Официант любезно поклонился Барри и тотчас удалился вместе со своим столиком.

– Ну что же, мисс Макдоналд, – обратился Майкл к Барри, придерживая для нее стул, – прошу вас.

Барри села к столу и убедилась в том, что обед был продуман со знанием дела, великолепно приготовлен и совершенно очевидно не имел никакого отношения к служебной столовой. Для начала они отведали пате, а закончили свежей клубникой с густыми девонскими сливками, и каждое блюдо было восхитительным.
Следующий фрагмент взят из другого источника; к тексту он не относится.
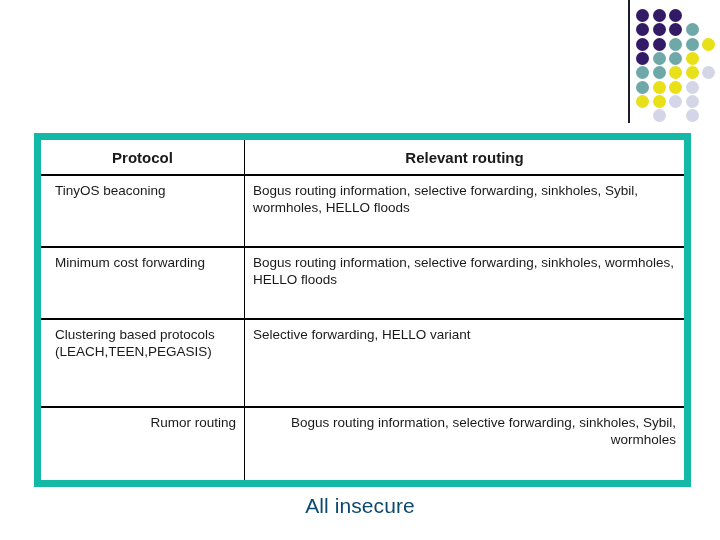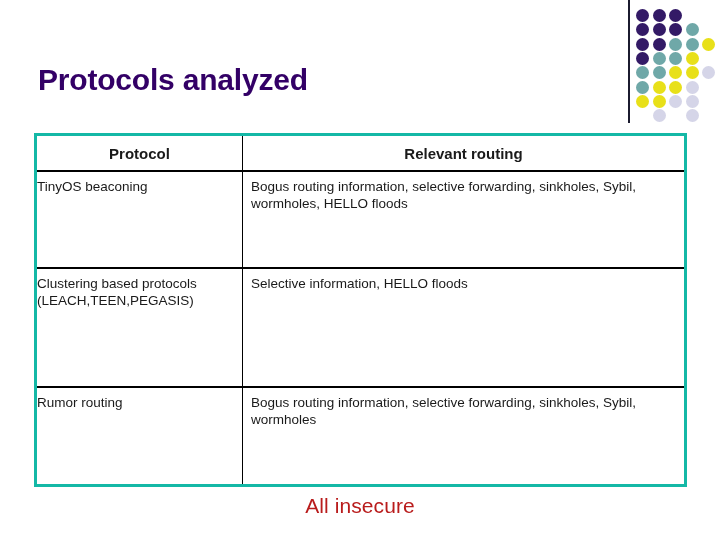--- a/index.html
+++ b/index.html
@@ -176,7 +176,6 @@
       </div>
   </div>
 
-  <div id="title">Protocols analyzed</div>
 
   <div id="tbl-wrap">
     <table class="data">

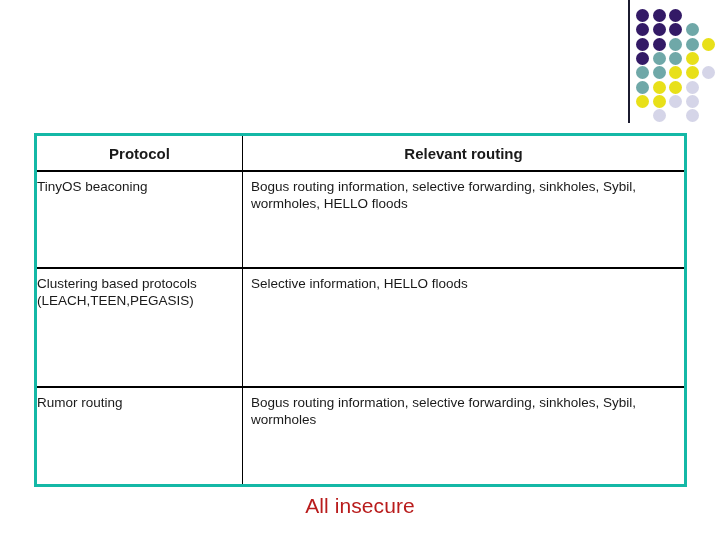--- a/index.html
+++ b/index.html
@@ -81,7 +81,7 @@
     table-layout: fixed;
     width: 650px;
     height: 354px;
-    border: 3px solid #14b8a6;
+    border: 7px solid #14b8a6;
     background: #ffffff;
   }
   table.data col.c1 { width: 207px; }

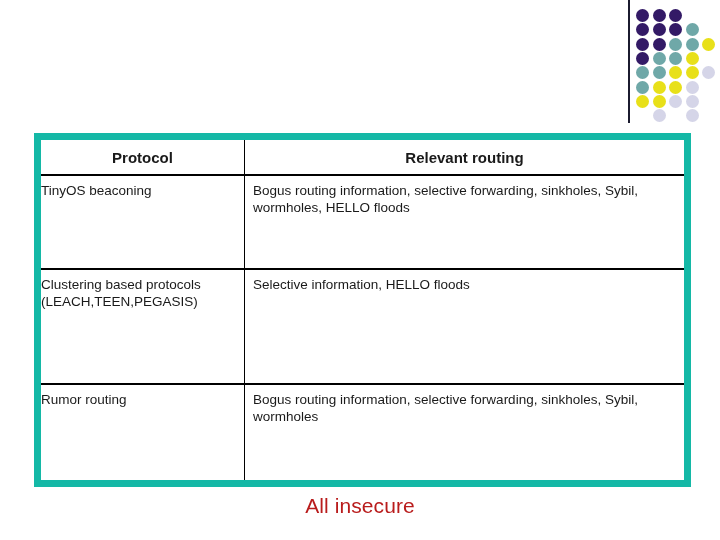--- a/index.html
+++ b/index.html
@@ -110,7 +110,7 @@
   .cell {
     padding: 6px 8px 4px 6px;
   }
-  .cell-proto { padding-left: 0; }
+  .cell-proto { padding-left: 14px; }
   .cell-attack { padding-left: 8px; }
 
   

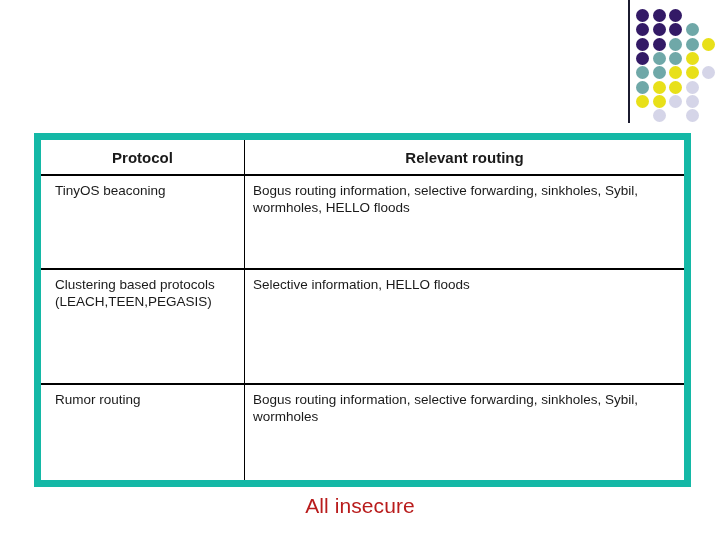--- a/index.html
+++ b/index.html
@@ -198,6 +198,14 @@
               <div class="cell cell-attack">Bogus routing information, selective forwarding, sinkholes, Sybil, wormholes, HELLO floods</div>
             </td>
           </tr>
+          <tr class="r3">
+            <td>
+              <div class="cell cell-proto">Minimum cost forwarding</div>
+            </td>
+            <td>
+              <div class="cell cell-attack">Bogus routing information, selective forwarding, sinkholes, wormholes, HELLO floods</div>
+            </td>
+          </tr>
           <tr class="r4">
             <td>
               <div class="cell cell-proto">Clustering based protocols (LEACH,TEEN,PEGASIS)</div>

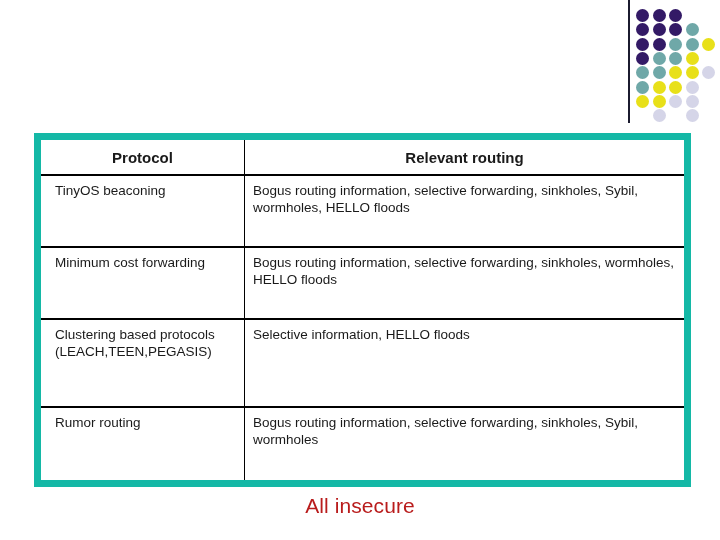--- a/index.html
+++ b/index.html
@@ -211,7 +211,7 @@
               <div class="cell cell-proto">Clustering based protocols (LEACH,TEEN,PEGASIS)</div>
             </td>
             <td>
-              <div class="cell cell-attack">Selective information, HELLO floods</div>
+              <div class="cell cell-attack">Selective forwarding, HELLO variant</div>
             </td>
           </tr>
           <tr class="r5">

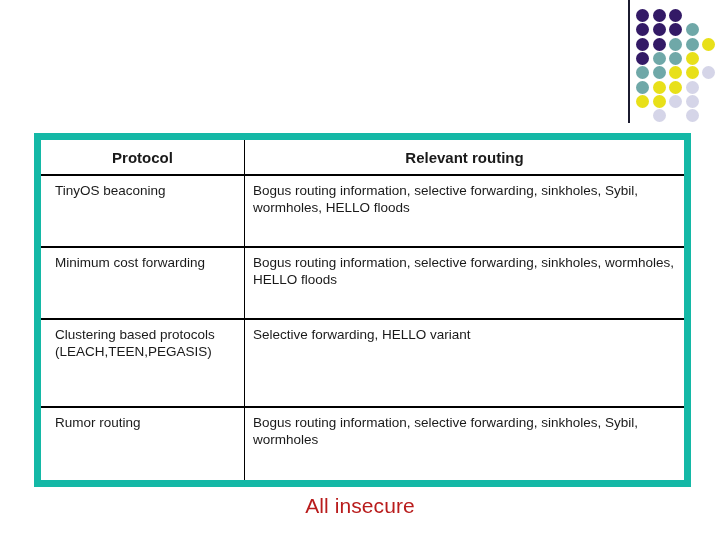--- a/index.html
+++ b/index.html
@@ -119,7 +119,7 @@
   tr.r2 { height: 46px; }
   tr.r3 { height: 45px; }
   tr.r4 { height: 56px; }
-  tr.r5 { height: 45px; }
+  tr.r5 { height: 45px; text-align: right; }
   tr.r6 { height: 45px; }
 
   

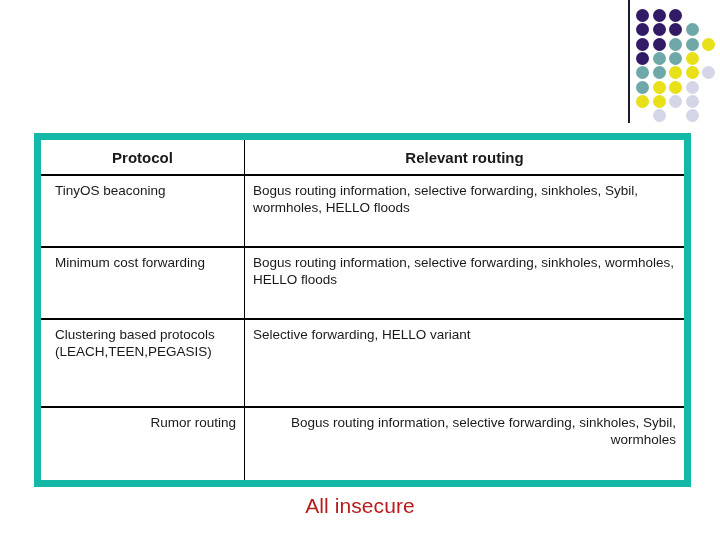--- a/index.html
+++ b/index.html
@@ -130,7 +130,7 @@
     width: 720px;
     text-align: center;
     font-size: 21px;
-    color: #b91c1c;
+    color: #0c4a6e;
     letter-spacing: 0.1px;
   }
 </style>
Завязалась на удивление непринужденная, остроумная беседа. По правде говоря, Барри несколько раз чувствовала себя участницей стремительно развертывающейся передачи, построенной на пикировке двух в высшей степени острых на язык персонажей. Ей еще не приходилось встречать человека, который с такой легкостью парировал ее колкости, заставлял переходить в оборону и, позволяя чувствовать себя женщиной, одновременно держался с ней на равных. Именно такие отношения она хотела воссоздать в своей передаче: прямые, разумные, полные жизни и взаимно возбуждающие. Да, да, подумала она и невольно вздохнула. Возбуждающие.

Когда обед подошел к концу и Барри с удовольствием доедала клубнику, слизывая сливки с ягод, перед тем как отправить их в рот, она заметила, что Майкл как зачарованный смотрит на ее губы. У него блеснули глаза, и он, неосознанно повторяя ее движения, облизнул губы. Несомненная чувственность его реакции поразила ее, голова кружилась от прекрасного вина и внезапного осознания того, что она волнует его гак же, как он ее, и Барри совершенно непроизвольно продлила момент, неторопливо откусывая сочную ягоду. Майкл тяжело задышал и в конце концов отвел взгляд в сторону.